Regular mouth jars are more suited to juices, and sauces - things that pour out easily. Regular mouth pints are smaller around, so you can fit more of them in your canner at one time.
Most half gallon jars are wide mouth, and most half pints are regular mouth.
Food that you will consume in one sitting should be canned in jars that will give you one meals worth. For my family, a pint jar is the right size. If your family is bigger you might want to use the quart size though.
Food that you will open, refrigerate and eat out of for some time (pickles for example) may call for a larger jar. for my family the quart size is right. Unless you have a REALLY large family, I don't recommend using larger jars (half gallon or gallon) because they tend to be more expensive. It's probably more practical to open two quarts...
I do use half gallon jars to vacuum pack our home grown and ground corn meal to keep insects from getting in, and to keep the meal fresh. Jars that size are ideal for vacuum storing bulk dry goods to keep them fresh for long periods. It's nice to keep these bulky items out of your freezer too.
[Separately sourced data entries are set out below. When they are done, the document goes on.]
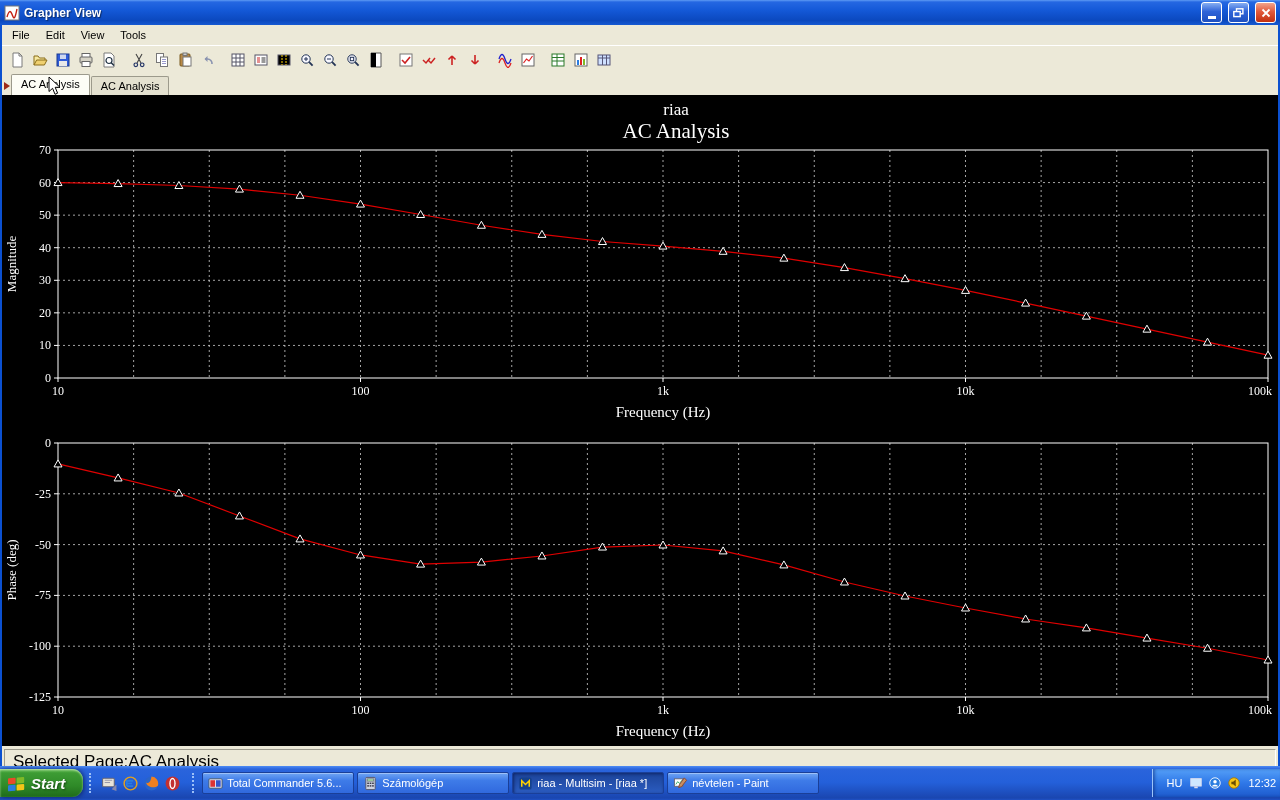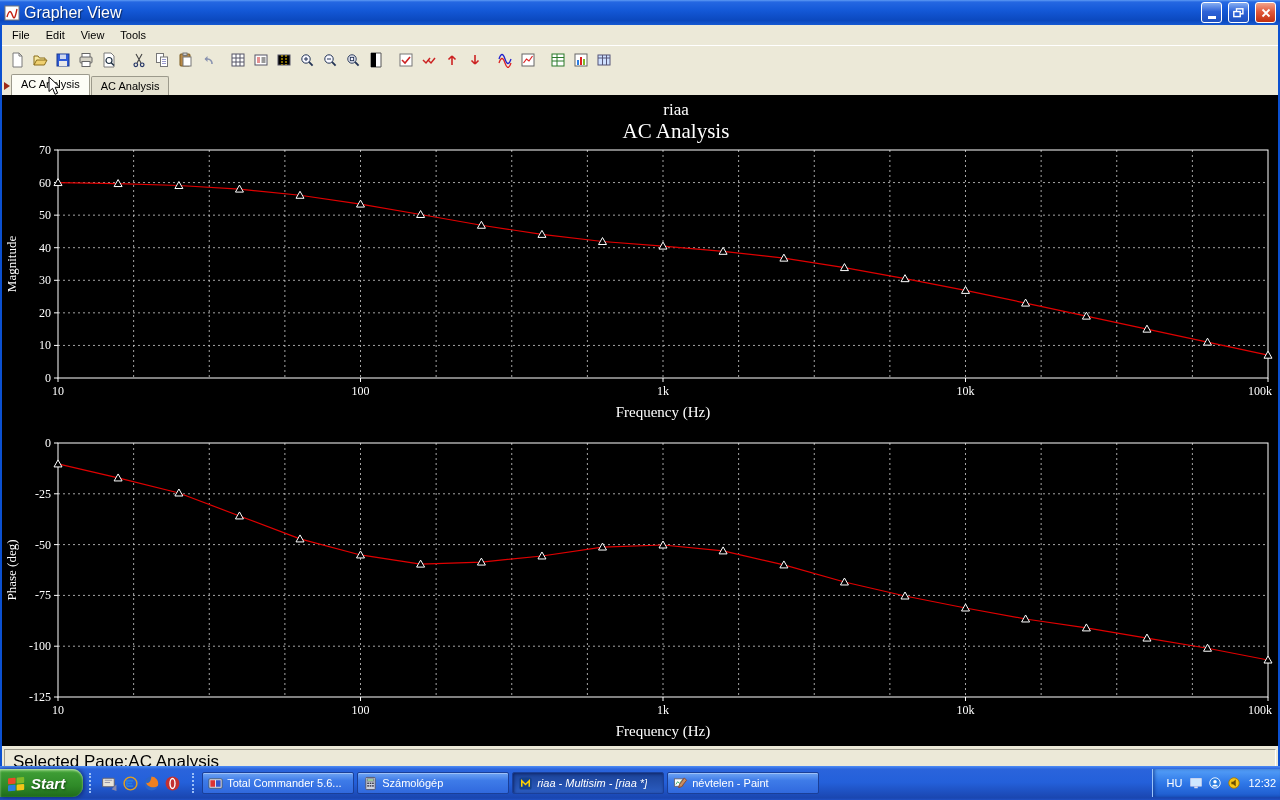--- a/index.html
+++ b/index.html
@@ -11,7 +11,7 @@
   .titlebar { height:25px; display:flex; align-items:center; gap:4px; padding:0 4px;
     background:linear-gradient(180deg,#5E9BF4 0%,#2467E2 8%,#1459D8 40%,#0B48BE 82%,#1659D2 100%); }
   .titlebar .app-icon { width:16px; height:16px; flex:0 0 auto; }
-  .title-text { color:#fff; font-weight:normal; font-size:16px; text-shadow:1px 1px 1px #0a2a66; flex:1; }
+  .title-text { color:#fff; font-weight:bold; font-size:12px; text-shadow:1px 1px 1px #0a2a66; flex:1; }
   .tb-btn { width:21px; height:21px; border-radius:3px; border:1px solid #fff; margin-left:2px;
     display:flex; align-items:center; justify-content:center; }
   .tb-btn.blue { background:linear-gradient(#86AEF2,#2E63D8 45%,#1D4FC0); }

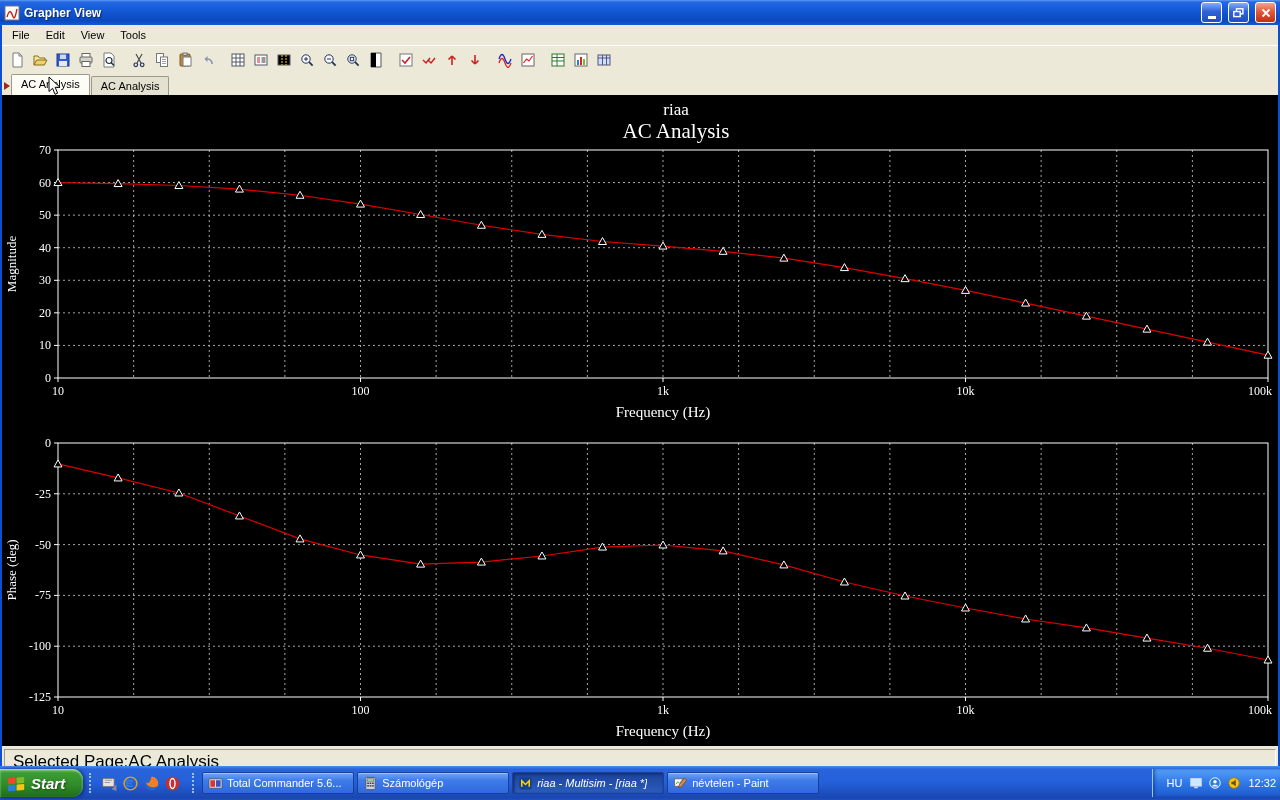--- a/index.html
+++ b/index.html
@@ -73,7 +73,7 @@
   .taskbtn { width:152px; height:22px; border-radius:2px; border:1px solid #1A3F98; display:flex; align-items:center;
     gap:4px; padding:0 5px; color:#fff; font-size:11px; white-space:nowrap;
     background:linear-gradient(180deg,#6FA5F4,#3E7BE8 38%,#3069DE); box-shadow:inset 0 1px 0 #9DC1F8; }
-  .taskbtn.active { background:linear-gradient(180deg,#1C4398,#2B5CC0); box-shadow:inset 1px 1px 3px #10276A;font-style:italic; }
+  .taskbtn.active { background:linear-gradient(180deg,#1C4398,#2B5CC0); box-shadow:inset 1px 1px 3px #10276A; }
   .taskbtn .appicon { width:15px; height:15px; flex:0 0 auto; }
   .taskbtn .lbl { overflow:hidden; text-overflow:ellipsis; }
   .tb-spacer { flex:1; }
Half pints come in a lot of unique shapes, and the glass is often have a textured pattern for an "artsy" appearance. They are used mainly for jams, jellies and preserves. These small fry aren't really practical for general use, because they tend to be more expensive. They are most often used for gifts.
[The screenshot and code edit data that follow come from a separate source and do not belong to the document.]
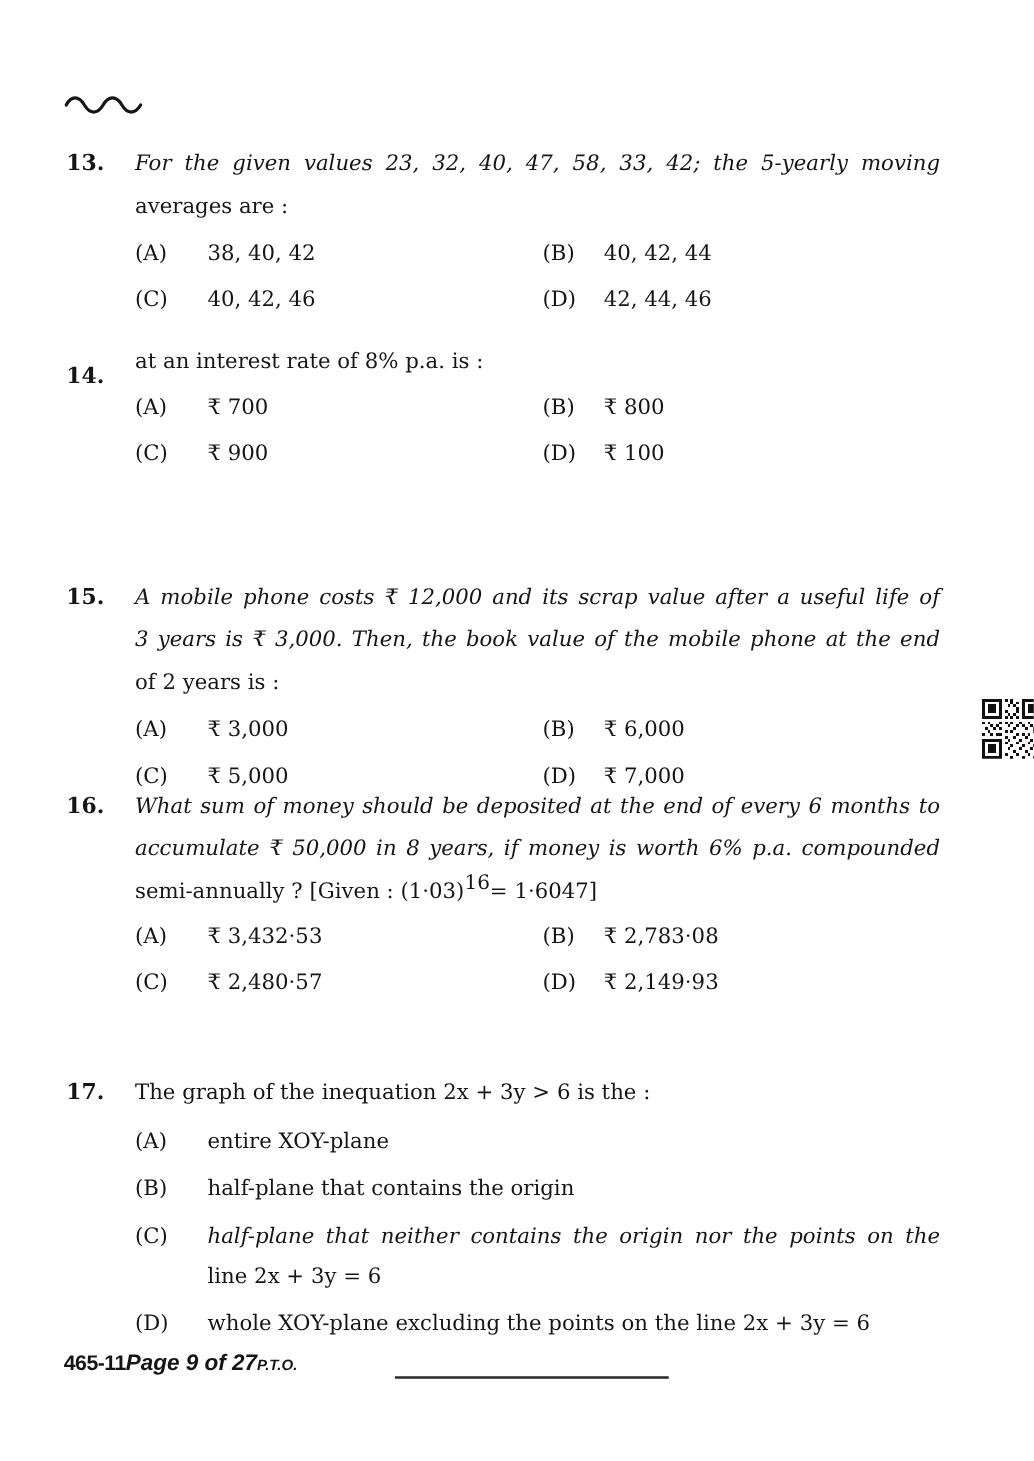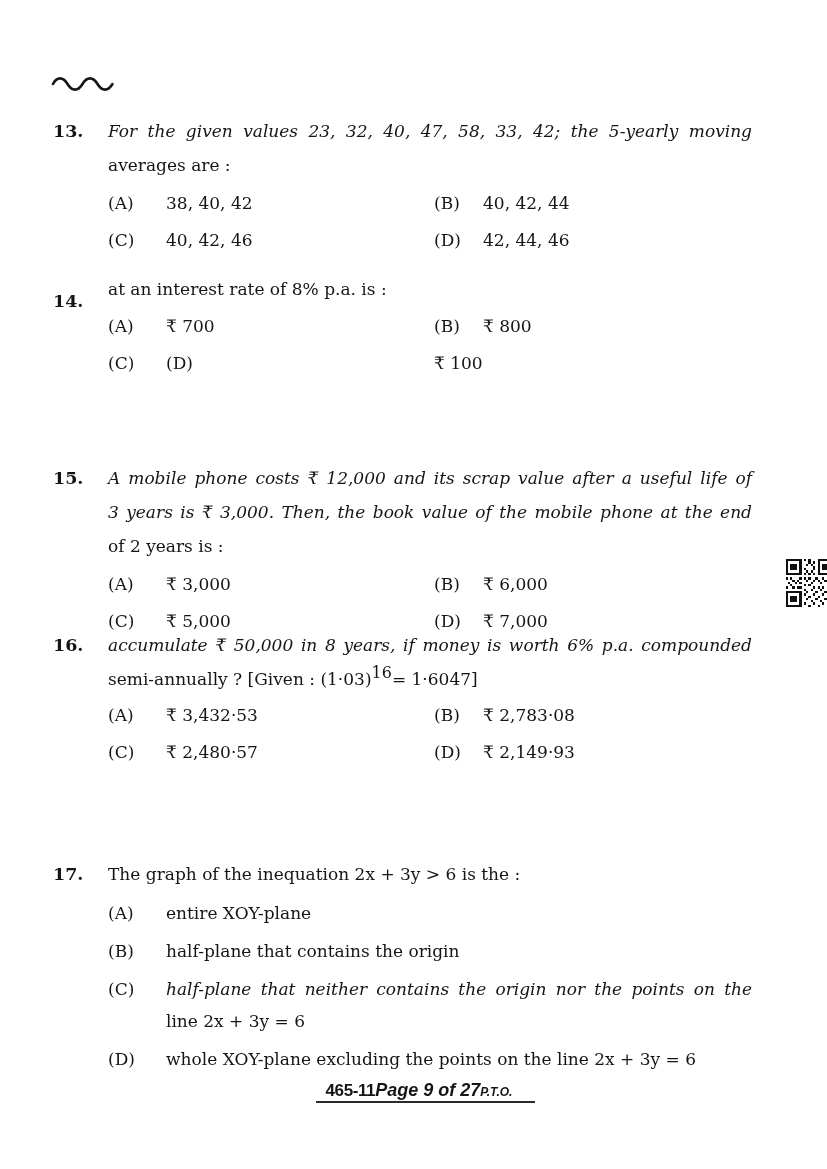--- a/index.html
+++ b/index.html
@@ -69,6 +69,7 @@
         <span class="opt-label">(B)</span>
         <span class="opt-value">₹ 800</span>
         <span class="opt-label">(C)</span>
+        <span class="opt-value">₹ 900</span>
         <span class="opt-label">(D)</span>
         <span class="opt-value">₹ 100</span>
       </div>

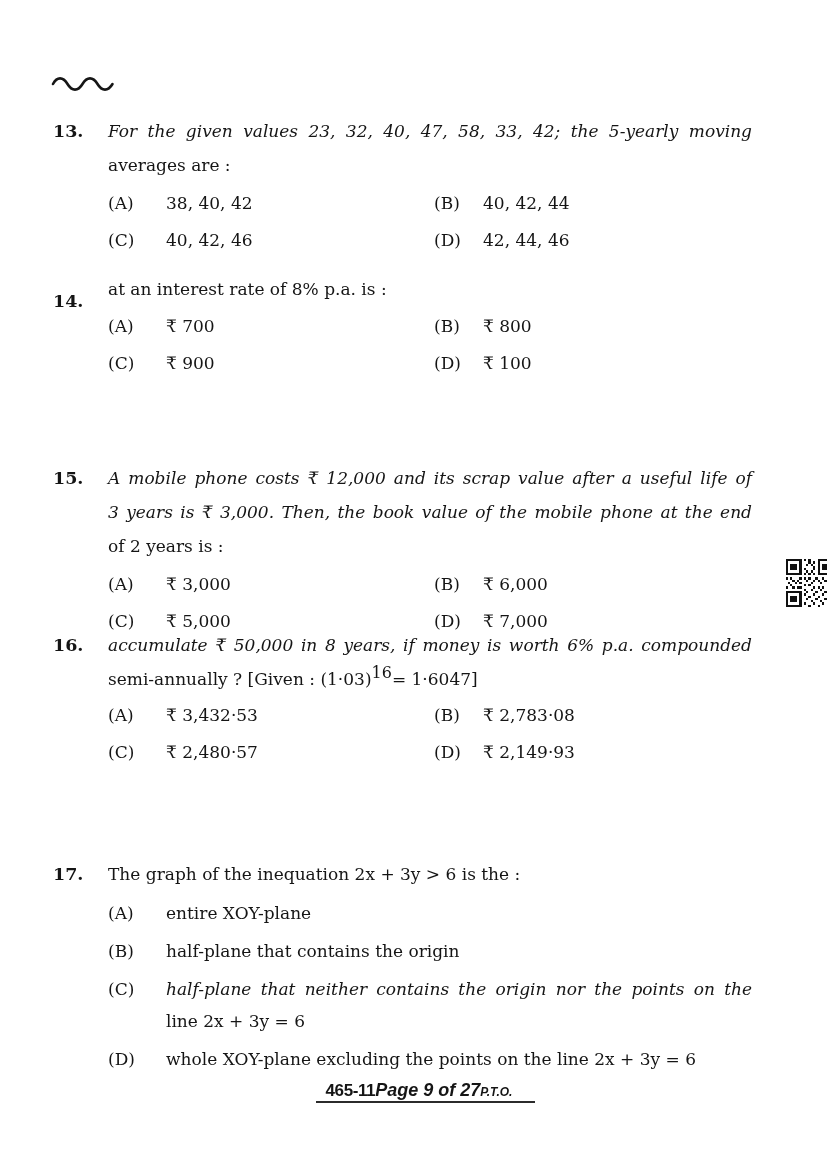--- a/index.html
+++ b/index.html
@@ -98,6 +98,7 @@
   <section class="question" style="top:628px">
     <div class="qnum">16.</div>
     <div class="qbody">
+      <div class="qline jline">What sum of money should be deposited at the end of every 6 months to</div>
       <div class="qline jline">accumulate ₹ 50,000 in 8 years, if money is worth 6% p.a. compounded</div>
       <div class="qline"><span>semi-annually ? [Given : (1·03)</span><sup class="pow">16</sup><span>= 1·6047]</span></div>
       <div class="opt-grid" style="margin-top:1px">

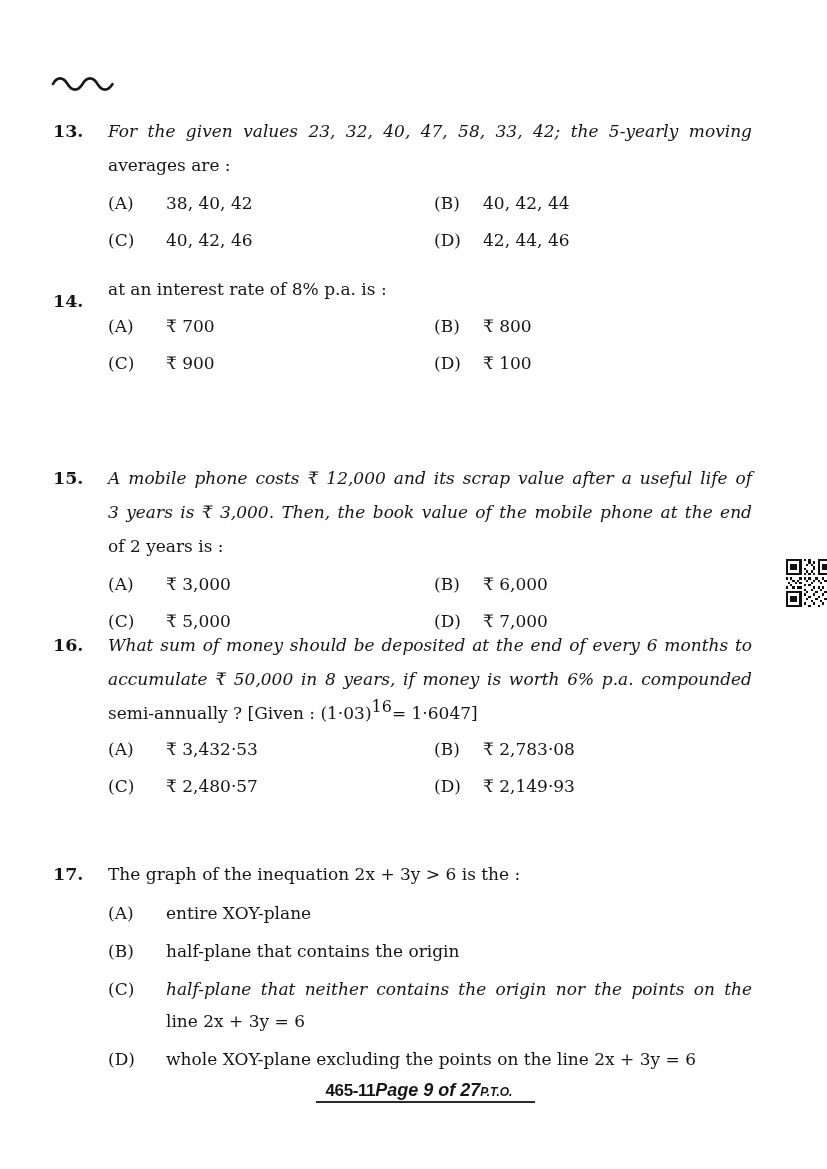--- a/index.html
+++ b/index.html
@@ -25,7 +25,7 @@
   .opt-list .opt-row{display:grid;grid-template-columns:58px auto;font-size:17px;line-height:32px;margin-bottom:6px;}
   .opt-label{white-space:nowrap;}
   .footer{position:absolute;top:1080px;left:40px;width:736px;display:flex;
-          justify-content:center;align-items:baseline;
+          justify-content:flex-start;align-items:baseline;
           font-family:"Liberation Sans","DejaVu Sans",sans-serif;}
   .f-left{font-size:17px;font-weight:bold;letter-spacing:-0.4px;}
   .f-center{font-size:18px;font-weight:600;font-style:italic;}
Most grocery stores and "big box" stores that carry other canning supplies also sell standard pint and quart canning jars in the spring and summer. It seems to me that many of them tend to sell out their stock or start packing them away in late summer - right about the time my garden starts bearing at it's heaviest!! So you might want to stock up early. You can also get them right here - look in the right side column of this webpage...
also keep my eyes open for auctions and yard sales selling used canning jars. If you buy them this way, they can be quite cheap, but you should to check them over very closely for cracks and chips before you try to use them. Since you don't know what was stored in them, wash them very thoroughly. The great thing about canning jars is, as long as you don't break or chip them, you can keep using them over and over and over again - The ultimate recycling. Try doing that with a tin can!!!
Nearly all new glass canning jars come packaged with lids and rings, so there's no need to buy them separately. If you are re-using jars, you will need new lids, and possibly rings.
Lids are officially called "Dome Lids". They are what actually seal the jars. You have to buy new lids every time you re-use jars for canning.
Heat and pressure cause the rubber compound inside the lids to deform during canning forcing it to take the shape of the glass jar. If you try to re-use them, there is a very good chance that most of your jars won't seal properly, because the top of the jar didn't line up perfectly with the deformation that was already in the lid.
Dome lids are cheap - don't try to skimp on this. Your family's health and safety aren't worth a couple of dollars.
Rings serve the purpose of keeping the lids tightly in place during canning process, until the lids seal. In fact, my mother used to take them off of the sealed jars before putting then on the shelf. I don't necessarily recommend this practice, but I believe that it can be safely done.
As long as your rings aren't rusty, you can use them over and over. Once they get rusted (and eventually they will), you need to replace them. If you use rusted rings, you run the risk of them not screwing down tight enough during canning. You can buy lid and ring combo packages fairly inexpensively as well.
Choose glass canning jars based on what you are canning and how many people you will be feeding. Different sizes are suited to different jobs, some are practical and some are not. Never try to re-use dome lids, and discard ring when they get rusted.